Records from a data source
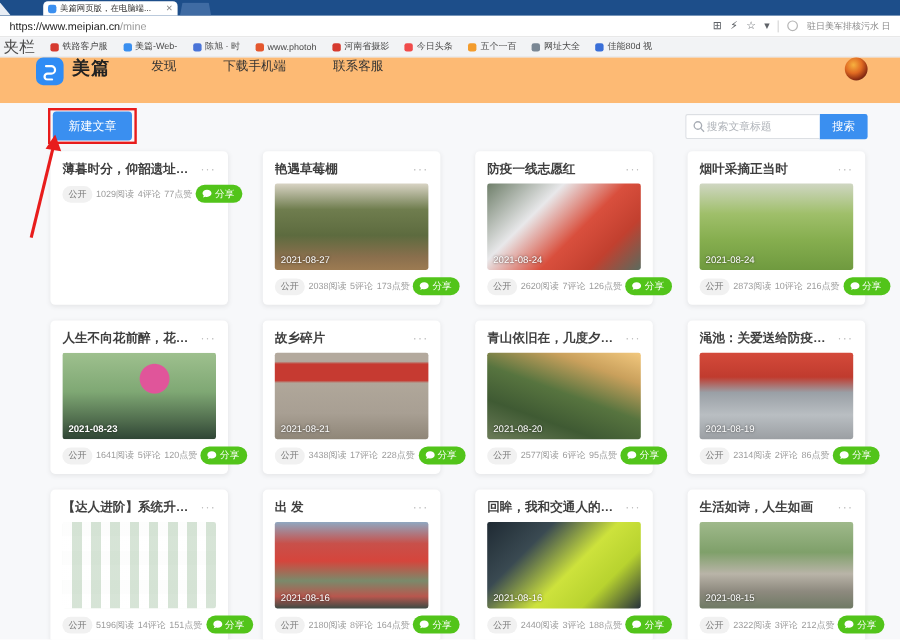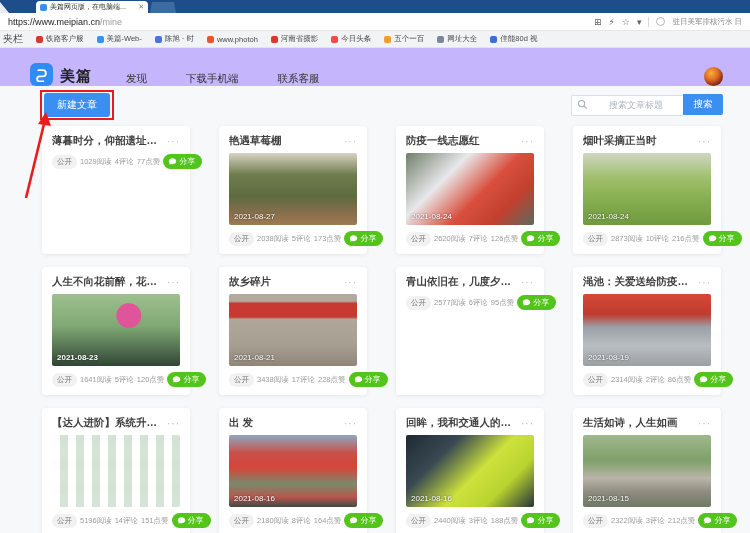--- a/index.html
+++ b/index.html
@@ -35,7 +35,7 @@
   .bm { display:flex; align-items:center; gap:3px; font-size:7.5px; color:#4a4a4a;
     white-space:nowrap; }
   .bm-ico { width:7px; height:7px; border-radius:2px; display:inline-block; flex:0 0 auto; }
-  .bm-trunc { font-size:10px; color:#4a4a4a; margin-left:-3px; white-space:nowrap; }
+  .bm-trunc { font-size:13px; color:#4a4a4a; margin-left:-3px; white-space:nowrap; }
 
   
   .siteheader { height:38px; background:#c4b5fd; display:flex; align-items:flex-end;

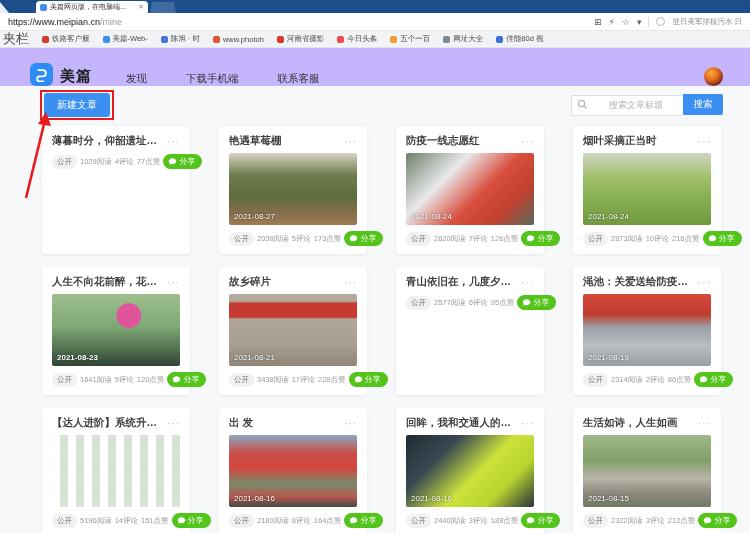--- a/index.html
+++ b/index.html
@@ -38,7 +38,7 @@
   .bm-trunc { font-size:13px; color:#4a4a4a; margin-left:-3px; white-space:nowrap; }
 
   
-  .siteheader { height:38px; background:#c4b5fd; display:flex; align-items:flex-end;
+  .siteheader { height:38px; background:#fdba74; display:flex; align-items:flex-start;
     padding:0 27px 0 30px; }
   .logo { width:23px; height:23px; border-radius:6px; background:#2f8cf5;
     display:flex; align-items:center; justify-content:center; }

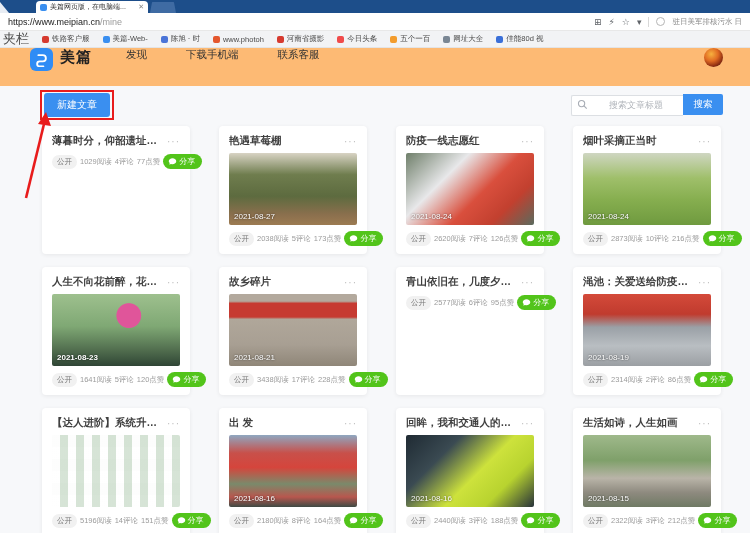--- a/index.html
+++ b/index.html
@@ -63,7 +63,7 @@
   .search-input-wrap { position:relative; }
   .search-input-wrap svg { position:absolute; left:6px; top:5px; }
   .search-input { width:112px; height:21px; border:1px solid #dcdfe3; border-right:none;
-    border-radius:2px 0 0 2px; padding:0 4px 0 37px; font-size:9px; color:#333;
+    border-radius:2px 0 0 2px; padding:0 4px 0 17px; font-size:9px; color:#333;
     background:#fff; outline:none; }
   .search-input::placeholder { color:#b0b4ba; }
   .btn-search { width:40px; height:21px; background:#3a8ff0; color:#fff;

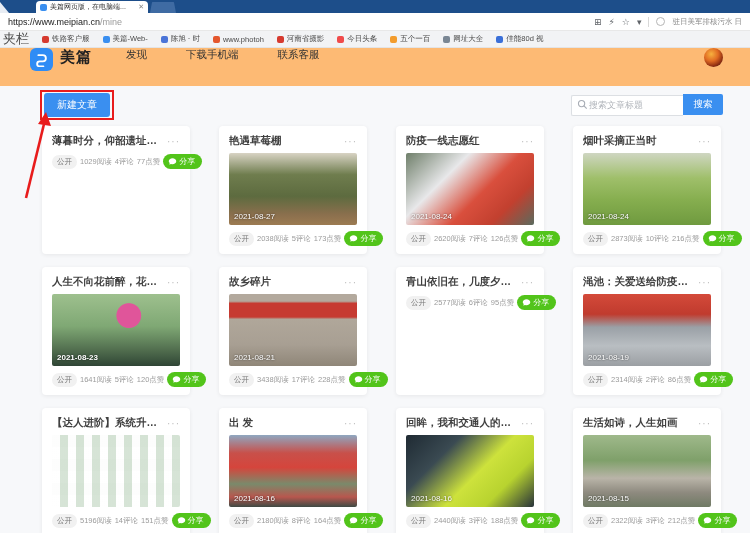--- a/index.html
+++ b/index.html
@@ -338,6 +338,9 @@
       <span class="card-title">青山依旧在，几度夕阳红</span>
       <span class="card-more">···</span>
     </div>
+    <div class="card-img" style="background: linear-gradient(200deg, rgb(242, 200, 126) 0%, rgb(201, 160, 92) 22%, rgb(87, 116, 63) 48%, rgb(63, 90, 51) 72%, rgb(107, 123, 88) 100%);">
+      <span class="card-date">2021-08-20</span>
+    </div>
     <div class="card-foot">
       <span class="pill-public">公开</span>
       <span class="stat">2577阅读</span>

Task description
Please output only the lines running from the one that holds "font-size:10px; color:#4a4a4a; margin-left:-3px;" through the last line of the entries, both ends included, without any images.

Exercise output
-  .bm-trunc { font-size:10px; color:#4a4a4a; margin-left:-3px; white-space:nowrap; }
+  .bm-trunc { font-size:13px; color:#4a4a4a; margin-left:-3px; white-space:nowrap; }
 
   
   .siteheader { height:38px; background:#c4b5fd; display:flex; align-items:flex-end;

--- a/index.html
+++ b/index.html
@@ -38,7 +38,7 @@
   .bm-trunc { font-size:13px; color:#4a4a4a; margin-left:-3px; white-space:nowrap; }
 
   
-  .siteheader { height:38px; background:#c4b5fd; display:flex; align-items:flex-end;
+  .siteheader { height:38px; background:#fdba74; display:flex; align-items:flex-start;
     padding:0 27px 0 30px; }
   .logo { width:23px; height:23px; border-radius:6px; background:#2f8cf5;
     display:flex; align-items:center; justify-content:center; }

--- a/index.html
+++ b/index.html
@@ -63,7 +63,7 @@
   .search-input-wrap { position:relative; }
   .search-input-wrap svg { position:absolute; left:6px; top:5px; }
   .search-input { width:112px; height:21px; border:1px solid #dcdfe3; border-right:none;
-    border-radius:2px 0 0 2px; padding:0 4px 0 37px; font-size:9px; color:#333;
+    border-radius:2px 0 0 2px; padding:0 4px 0 17px; font-size:9px; color:#333;
     background:#fff; outline:none; }
   .search-input::placeholder { color:#b0b4ba; }
   .btn-search { width:40px; height:21px; background:#3a8ff0; color:#fff;

--- a/index.html
+++ b/index.html
@@ -338,6 +338,9 @@
       <span class="card-title">青山依旧在，几度夕阳红</span>
       <span class="card-more">···</span>
     </div>
+    <div class="card-img" style="background: linear-gradient(200deg, rgb(242, 200, 126) 0%, rgb(201, 160, 92) 22%, rgb(87, 116, 63) 48%, rgb(63, 90, 51) 72%, rgb(107, 123, 88) 100%);">
+      <span class="card-date">2021-08-20</span>
+    </div>
     <div class="card-foot">
       <span class="pill-public">公开</span>
       <span class="stat">2577阅读</span>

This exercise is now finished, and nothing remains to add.